ASSIGNED TASK>
The answer must be an exact copy of the lines from the one with "html: <span>As Interval" through the final line of the records below, with no pictures.

Segment Open

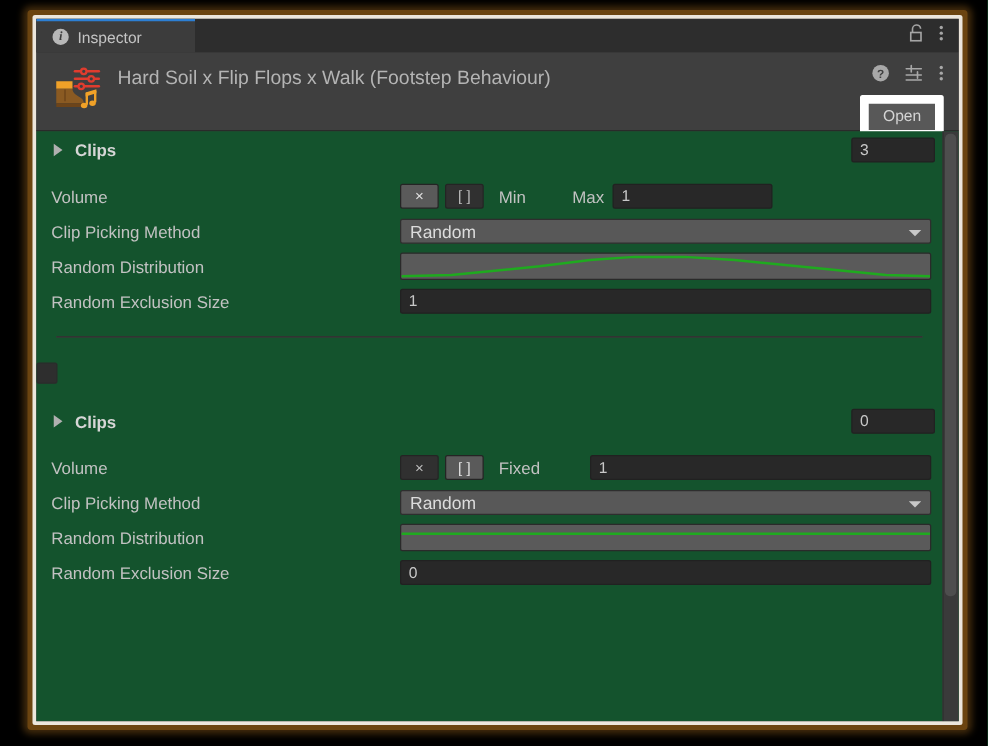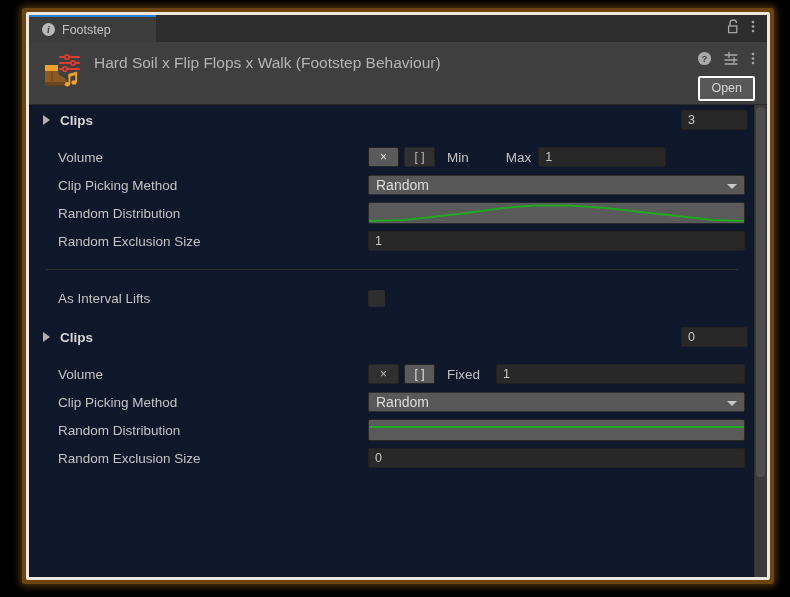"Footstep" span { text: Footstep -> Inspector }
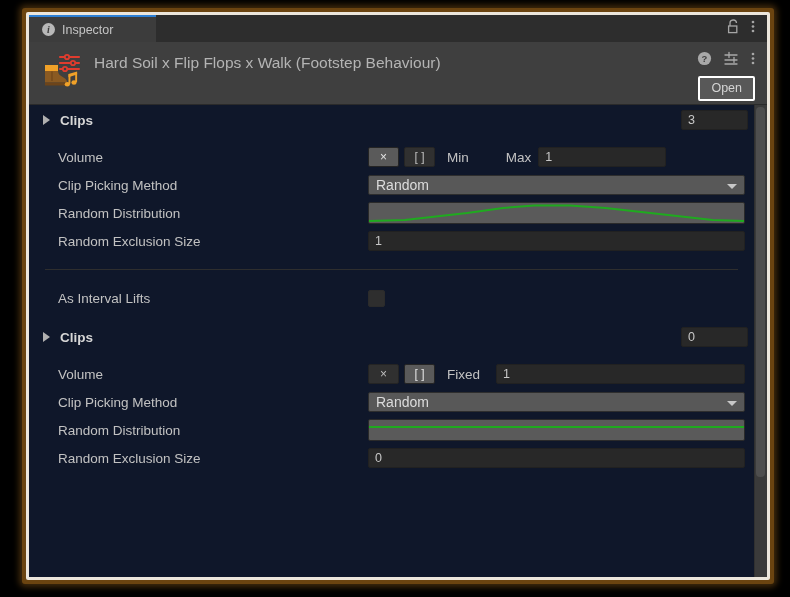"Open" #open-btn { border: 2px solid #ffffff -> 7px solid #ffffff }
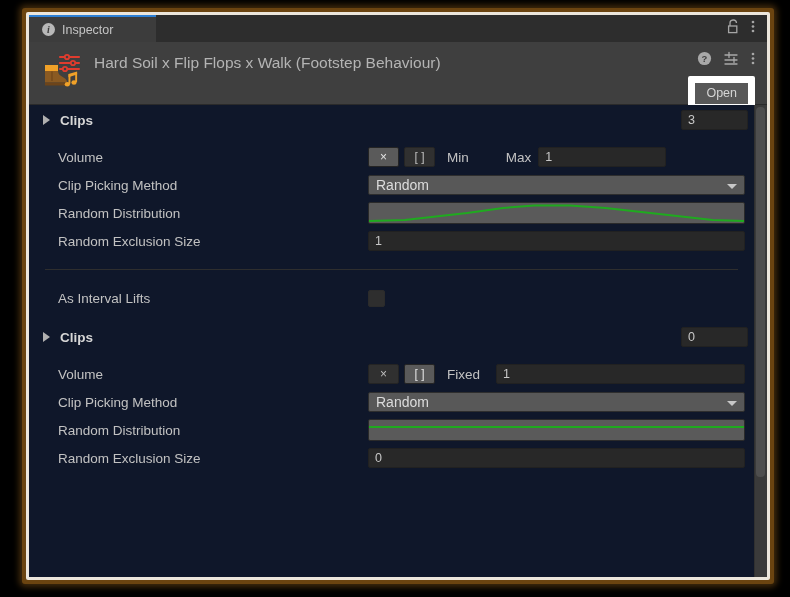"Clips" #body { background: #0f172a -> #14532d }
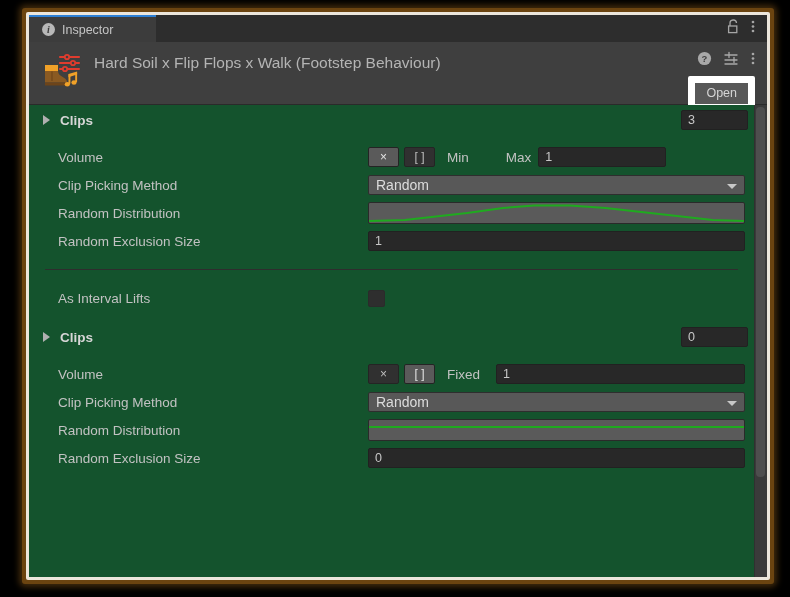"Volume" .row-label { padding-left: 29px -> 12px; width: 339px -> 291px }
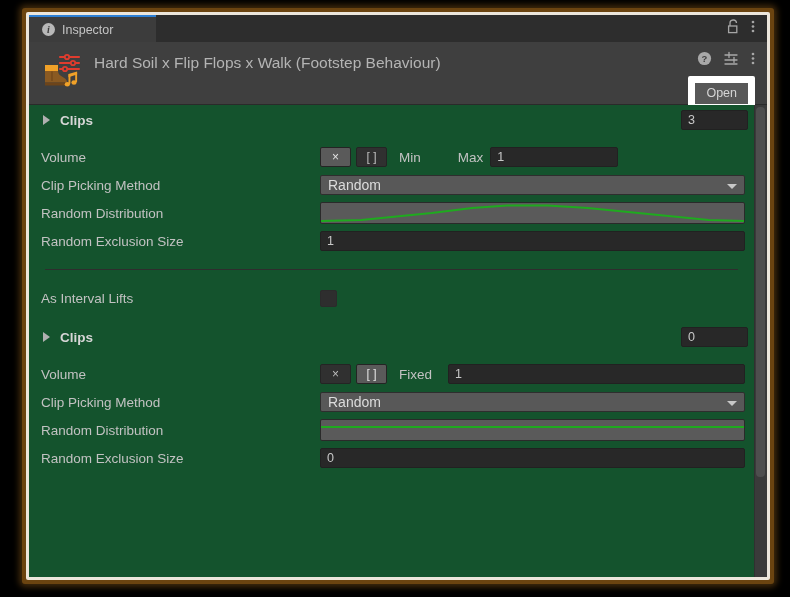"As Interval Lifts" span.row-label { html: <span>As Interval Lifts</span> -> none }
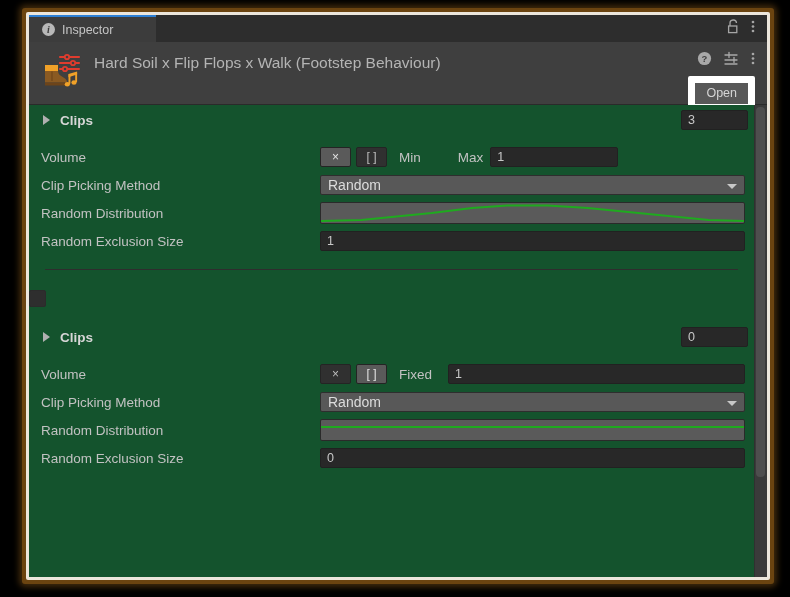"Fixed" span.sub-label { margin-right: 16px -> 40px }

Segment Closed

EXPECTED OUTPUT>
"As Interval Lifts" span.row-label { html: <span>As Interval Lifts</span> -> none }
"Fixed" span.sub-label { margin-right: 16px -> 40px }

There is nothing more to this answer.